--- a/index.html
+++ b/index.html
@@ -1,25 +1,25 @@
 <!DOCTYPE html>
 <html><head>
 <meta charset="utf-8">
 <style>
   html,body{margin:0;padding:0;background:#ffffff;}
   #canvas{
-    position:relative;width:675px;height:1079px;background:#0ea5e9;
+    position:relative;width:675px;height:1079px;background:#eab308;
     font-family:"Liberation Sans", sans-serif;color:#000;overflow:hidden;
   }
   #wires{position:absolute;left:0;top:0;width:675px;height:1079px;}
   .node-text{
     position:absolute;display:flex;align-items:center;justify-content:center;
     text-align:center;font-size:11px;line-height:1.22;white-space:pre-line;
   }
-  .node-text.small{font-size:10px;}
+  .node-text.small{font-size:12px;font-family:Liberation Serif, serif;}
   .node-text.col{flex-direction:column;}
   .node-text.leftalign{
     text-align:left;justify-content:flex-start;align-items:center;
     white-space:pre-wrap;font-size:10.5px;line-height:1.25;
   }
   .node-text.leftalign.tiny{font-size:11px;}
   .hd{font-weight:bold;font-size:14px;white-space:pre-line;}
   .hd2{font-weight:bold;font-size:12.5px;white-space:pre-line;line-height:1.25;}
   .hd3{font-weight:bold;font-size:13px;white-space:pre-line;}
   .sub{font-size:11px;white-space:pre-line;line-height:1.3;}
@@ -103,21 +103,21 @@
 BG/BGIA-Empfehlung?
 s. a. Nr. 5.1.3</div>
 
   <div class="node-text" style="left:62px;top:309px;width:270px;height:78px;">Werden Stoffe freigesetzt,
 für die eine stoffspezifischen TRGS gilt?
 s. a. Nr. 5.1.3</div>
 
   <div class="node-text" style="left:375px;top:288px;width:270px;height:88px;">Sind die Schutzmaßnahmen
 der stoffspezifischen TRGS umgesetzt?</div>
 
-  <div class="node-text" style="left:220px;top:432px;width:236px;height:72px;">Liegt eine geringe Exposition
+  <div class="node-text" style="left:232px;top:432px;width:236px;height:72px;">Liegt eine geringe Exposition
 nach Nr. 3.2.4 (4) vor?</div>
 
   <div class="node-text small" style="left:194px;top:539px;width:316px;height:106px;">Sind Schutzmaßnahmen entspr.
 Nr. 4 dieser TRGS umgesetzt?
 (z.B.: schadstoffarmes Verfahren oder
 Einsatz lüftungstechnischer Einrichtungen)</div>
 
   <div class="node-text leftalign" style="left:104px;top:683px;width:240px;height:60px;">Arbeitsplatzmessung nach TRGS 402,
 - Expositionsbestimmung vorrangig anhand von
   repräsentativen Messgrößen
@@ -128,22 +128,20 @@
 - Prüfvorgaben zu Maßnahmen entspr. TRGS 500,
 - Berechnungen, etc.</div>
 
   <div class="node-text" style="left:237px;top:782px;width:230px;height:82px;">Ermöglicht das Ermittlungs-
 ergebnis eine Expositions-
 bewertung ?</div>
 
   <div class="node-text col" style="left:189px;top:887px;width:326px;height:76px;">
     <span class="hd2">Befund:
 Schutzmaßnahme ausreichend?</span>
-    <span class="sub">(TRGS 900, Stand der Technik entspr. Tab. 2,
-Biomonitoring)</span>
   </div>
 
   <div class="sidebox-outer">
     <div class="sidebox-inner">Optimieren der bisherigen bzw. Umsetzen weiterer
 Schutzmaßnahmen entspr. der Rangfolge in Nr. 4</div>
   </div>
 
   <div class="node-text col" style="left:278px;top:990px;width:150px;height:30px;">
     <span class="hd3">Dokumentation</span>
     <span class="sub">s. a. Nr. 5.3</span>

________

Copy every line of the material in which the word "TRGS" occurs.

EXERCISE SOLUTION:
 für die eine stoffspezifischen TRGS gilt?
 der stoffspezifischen TRGS umgesetzt?</div>
 Nr. 4 dieser TRGS umgesetzt?
   <div class="node-text leftalign" style="left:104px;top:683px;width:240px;height:60px;">Arbeitsplatzmessung nach TRGS 402,
 - Prüfvorgaben zu Maßnahmen entspr. TRGS 500,
-    <span class="sub">(TRGS 900, Stand der Technik entspr. Tab. 2,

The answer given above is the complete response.